When total FMS™ scores of 1st and 2nd Division Polish handball players were compared, mean scores of players from the 1st Division were reported as 15.5 ± 1.9, and of players from the 2nd Division as 15.4 ± 2.6 points (16). This study aimed to evaluate potential risk of injury among handball players. 30 handball players were evaluated using the functional movement screen and athletes were reevaluated after 6 months. Authors have concluded that FMS™ may be a useful tool to identify certain adaptations in shoulders of handball players (16).
In 2007, Kiesel et al. conducted a research including 46 soccer players and reported that average score of injured players was 14.3 while it was 17.4 for the healthy ones (11).
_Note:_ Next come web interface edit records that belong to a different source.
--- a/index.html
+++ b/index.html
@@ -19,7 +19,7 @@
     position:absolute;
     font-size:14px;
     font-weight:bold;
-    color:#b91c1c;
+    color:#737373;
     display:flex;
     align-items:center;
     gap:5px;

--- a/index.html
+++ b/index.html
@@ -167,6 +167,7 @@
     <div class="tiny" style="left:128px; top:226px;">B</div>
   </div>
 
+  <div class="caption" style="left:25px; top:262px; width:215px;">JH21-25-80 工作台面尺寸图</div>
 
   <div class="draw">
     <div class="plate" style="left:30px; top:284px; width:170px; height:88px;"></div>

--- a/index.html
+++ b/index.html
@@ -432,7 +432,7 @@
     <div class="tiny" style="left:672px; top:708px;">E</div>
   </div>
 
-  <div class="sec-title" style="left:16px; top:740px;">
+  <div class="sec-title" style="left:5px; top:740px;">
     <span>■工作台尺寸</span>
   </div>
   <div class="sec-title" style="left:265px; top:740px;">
As a result, it was stated that FMS™ could be used in injury risk prediction. In our study, 1 soccer player out of 22 scored below 14 points, while other 21 players scored above. Injury history of the player that scored below 14 was congruent with the test result.
An interesting research demonstrated that origin of the player also affected the fundamental movement competency in professional baseball players. Dominican Republic born players had better right sided shoulder mobility, whereas United States born players had better active leg raise and trunk stability push-up scores (17). Our participants were not diverse enough in means of origin, therefore we were unable to test the effect of origin in our study.
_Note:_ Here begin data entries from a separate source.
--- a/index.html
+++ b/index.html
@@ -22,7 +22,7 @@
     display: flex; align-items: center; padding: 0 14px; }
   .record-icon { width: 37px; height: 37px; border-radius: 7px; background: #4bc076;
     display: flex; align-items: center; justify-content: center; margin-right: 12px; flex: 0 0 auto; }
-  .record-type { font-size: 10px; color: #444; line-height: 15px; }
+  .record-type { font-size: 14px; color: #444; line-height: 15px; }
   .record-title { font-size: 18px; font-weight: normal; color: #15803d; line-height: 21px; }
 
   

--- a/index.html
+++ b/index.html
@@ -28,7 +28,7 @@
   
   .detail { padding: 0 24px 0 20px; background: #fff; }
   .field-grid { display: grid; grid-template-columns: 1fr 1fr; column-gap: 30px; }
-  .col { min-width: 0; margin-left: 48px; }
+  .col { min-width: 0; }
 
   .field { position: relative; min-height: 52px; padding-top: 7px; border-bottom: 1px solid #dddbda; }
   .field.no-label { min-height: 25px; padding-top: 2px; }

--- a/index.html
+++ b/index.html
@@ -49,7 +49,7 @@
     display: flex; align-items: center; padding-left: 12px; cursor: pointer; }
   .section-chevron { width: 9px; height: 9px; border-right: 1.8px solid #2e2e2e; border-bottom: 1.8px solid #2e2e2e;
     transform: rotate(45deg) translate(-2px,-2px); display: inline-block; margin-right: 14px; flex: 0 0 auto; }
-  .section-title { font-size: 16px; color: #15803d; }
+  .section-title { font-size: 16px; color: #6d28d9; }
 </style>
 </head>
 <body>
Researchers have reported that body mass index and body composition are important factors in functional movement scoring in college football athletes. Obese athletes have scored less in total; as well as in deep squat, hurdle step and in-line lunge. There was also a significant negative correlation between composite FMS™ and body fat percentage (18). Another study that investigated correlation between body composition and functional movement scores in elite volleyball, soccer and rugby players reported similar results. They have also come to the conclusion that there is negative correlation between percentage of fat mass, upper arm fat area and FMS™ total score (19). Obese athletes may be common in college football players but not among elite soccer and handball players. There were no obese athletes in our study, therefore we could not talk about the effect of body mass index on FMS™; and we did not have body composition measurements of the participants. For that reason, we are unable to comment on the correlation of body composition and functional movement scores in our study. The latter study also compared the scores of volleyball, soccer and rugby players in means of FMS™. They have found that rugby players have the lowest total scores, whereas the volleyball players had the highest.
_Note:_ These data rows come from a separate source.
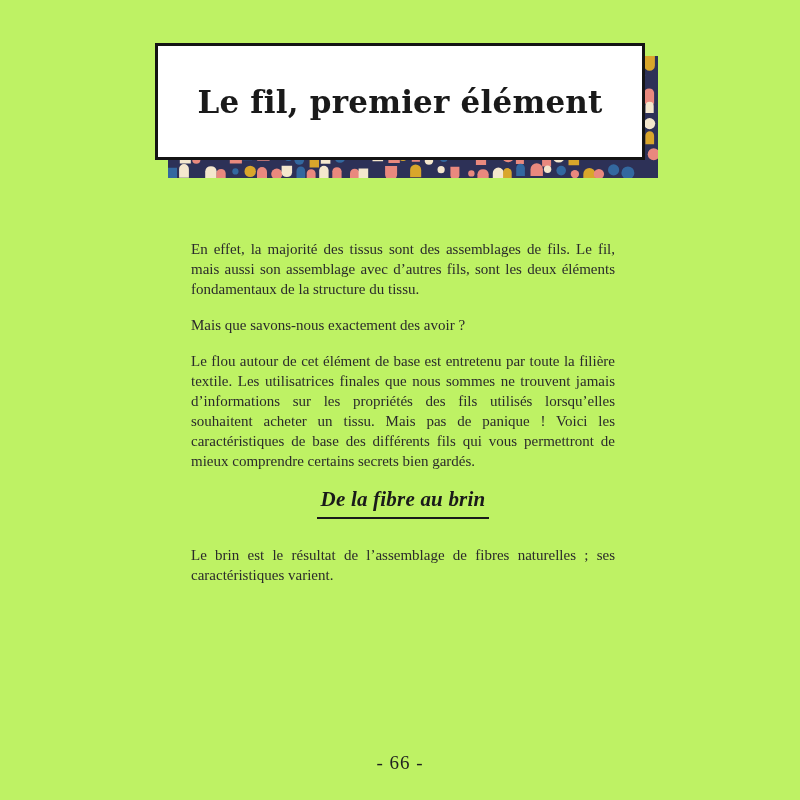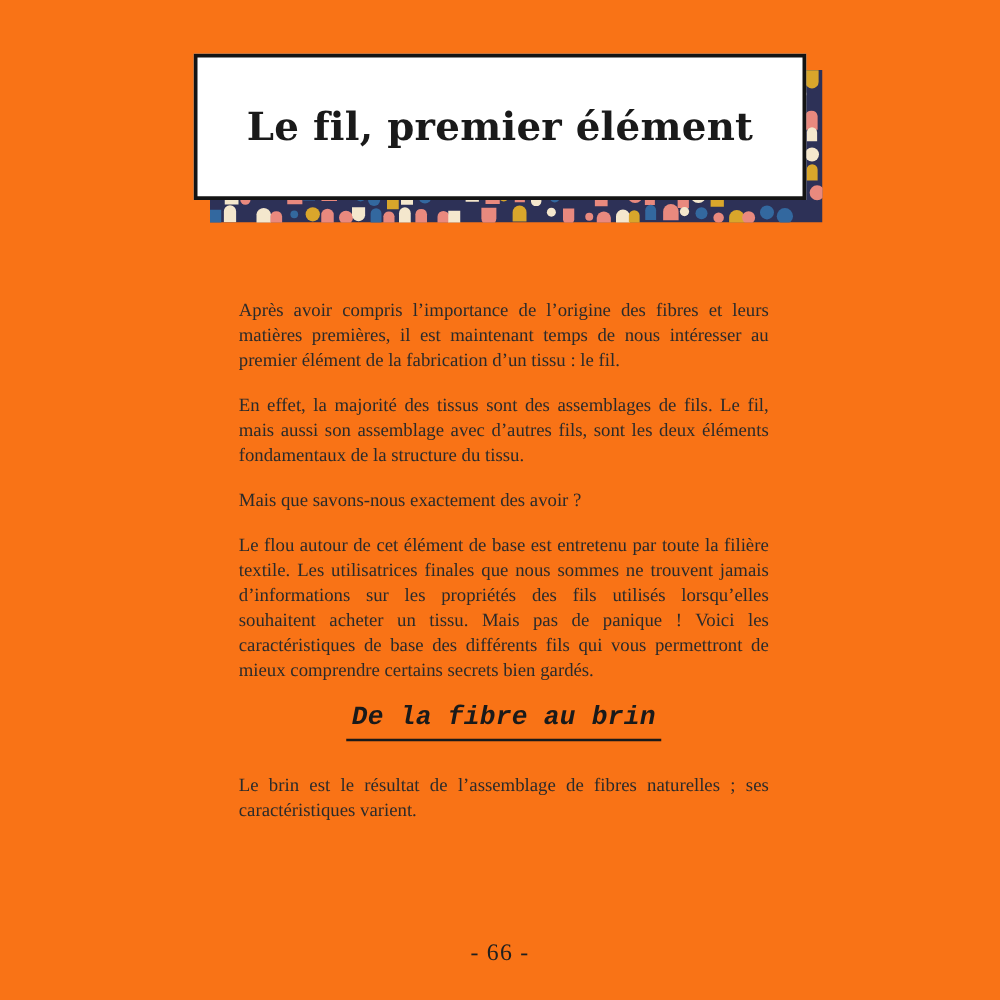--- a/index.html
+++ b/index.html
@@ -14,7 +14,7 @@
   .page {
     position: absolute;
     inset: 0;
-    background: #f97316;
+    background: #bef264;
   }
   
   .title-pattern {

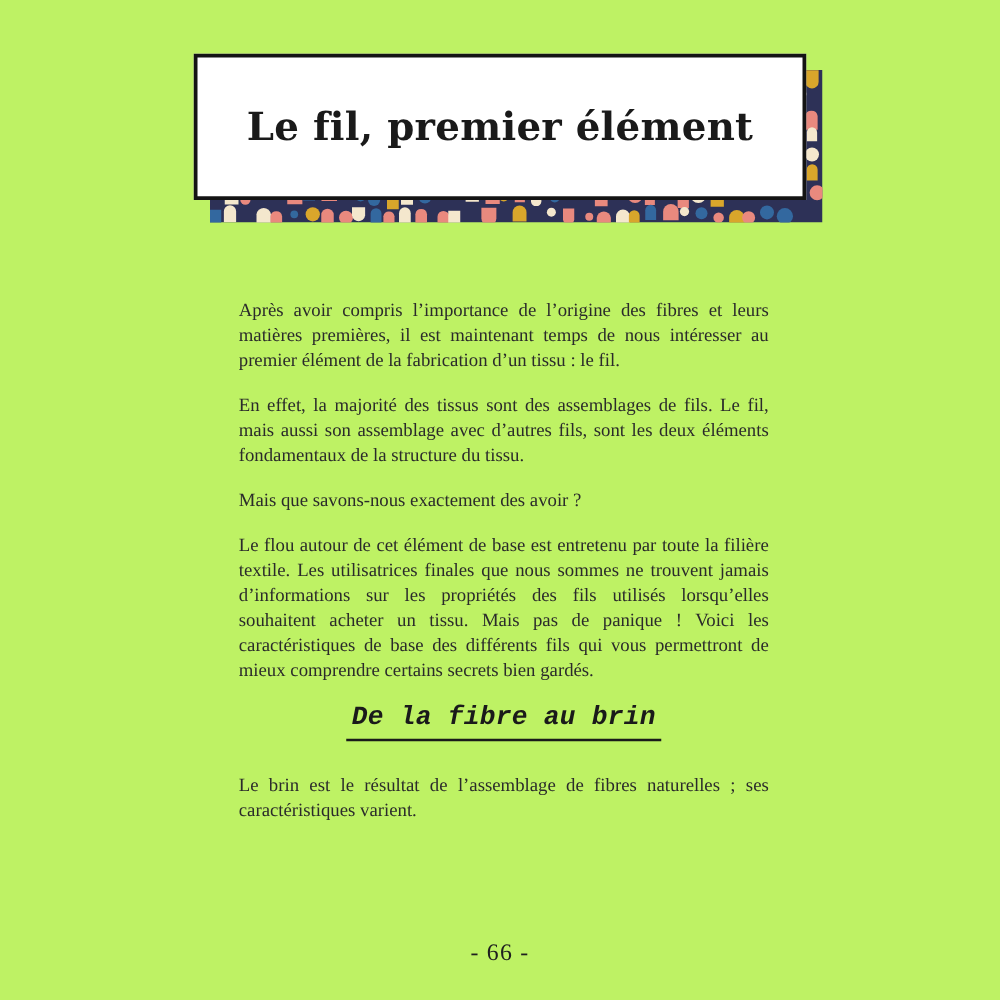--- a/index.html
+++ b/index.html
@@ -386,7 +386,6 @@
   </div>
 
   <div class="content">
-    <p>Après avoir compris l’importance de l’origine des fibres et leurs matières premières, il est maintenant temps de nous intéresser au premier élément de la fabrication d’un tissu : le fil.</p>
     <p>En effet, la majorité des tissus sont des assemblages de fils. Le fil, mais aussi son assemblage avec d’autres fils, sont les deux éléments fondamentaux de la structure du tissu.</p>
     <p>Mais que savons-nous exactement des avoir ?</p>
     <p>Le flou autour de cet élément de base est entretenu par toute la filière textile. Les utilisatrices finales que nous sommes ne trouvent jamais d’informations sur les propriétés des fils utilisés lorsqu’elles souhaitent acheter un tissu. Mais pas de panique ! Voici les caractéristiques de base des différents fils qui vous permettront de mieux comprendre certains secrets bien gardés.</p>

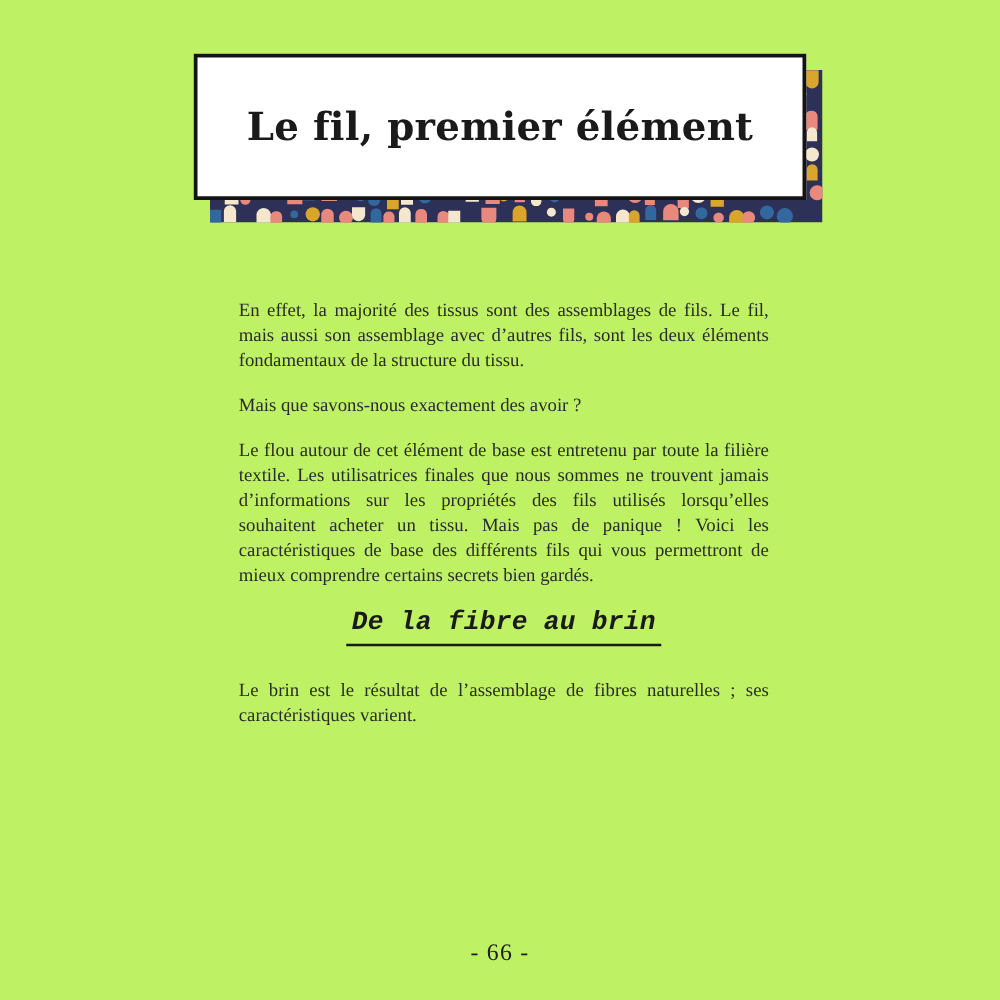--- a/index.html
+++ b/index.html
@@ -69,7 +69,7 @@
   }
   .section-heading {
     display: inline-block;
-    font-family: Liberation Mono, monospace;
+    font-family: Liberation Serif, serif;
     font-weight: 700;
     font-style: italic;
     font-size: 21px;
To our knowledge, there is no research published that compare the FMS™ scores of elite male soccer and handball players. However, Letfatkar et al. evaluated the FMS™ scores of male and female soccer, basketball and handball players. Unfortunately, within this research there was not any comparison between sports branches and average scores of all athletes, but the average score of all male athletes was reported as 16.9 (20). Average score of soccer and handball players in our study was 16.17, which was similar to the abovementioned results of Letfatkar et al. In the current study, it was aimed to compare FMS™ scores of an upper extremity dominant team sport players with a lower extremity dominant team sport players. Future research may include a full season injury profile of such two teams and investigate the correlation of the injury severity, location and type with preseason FMS™ scores.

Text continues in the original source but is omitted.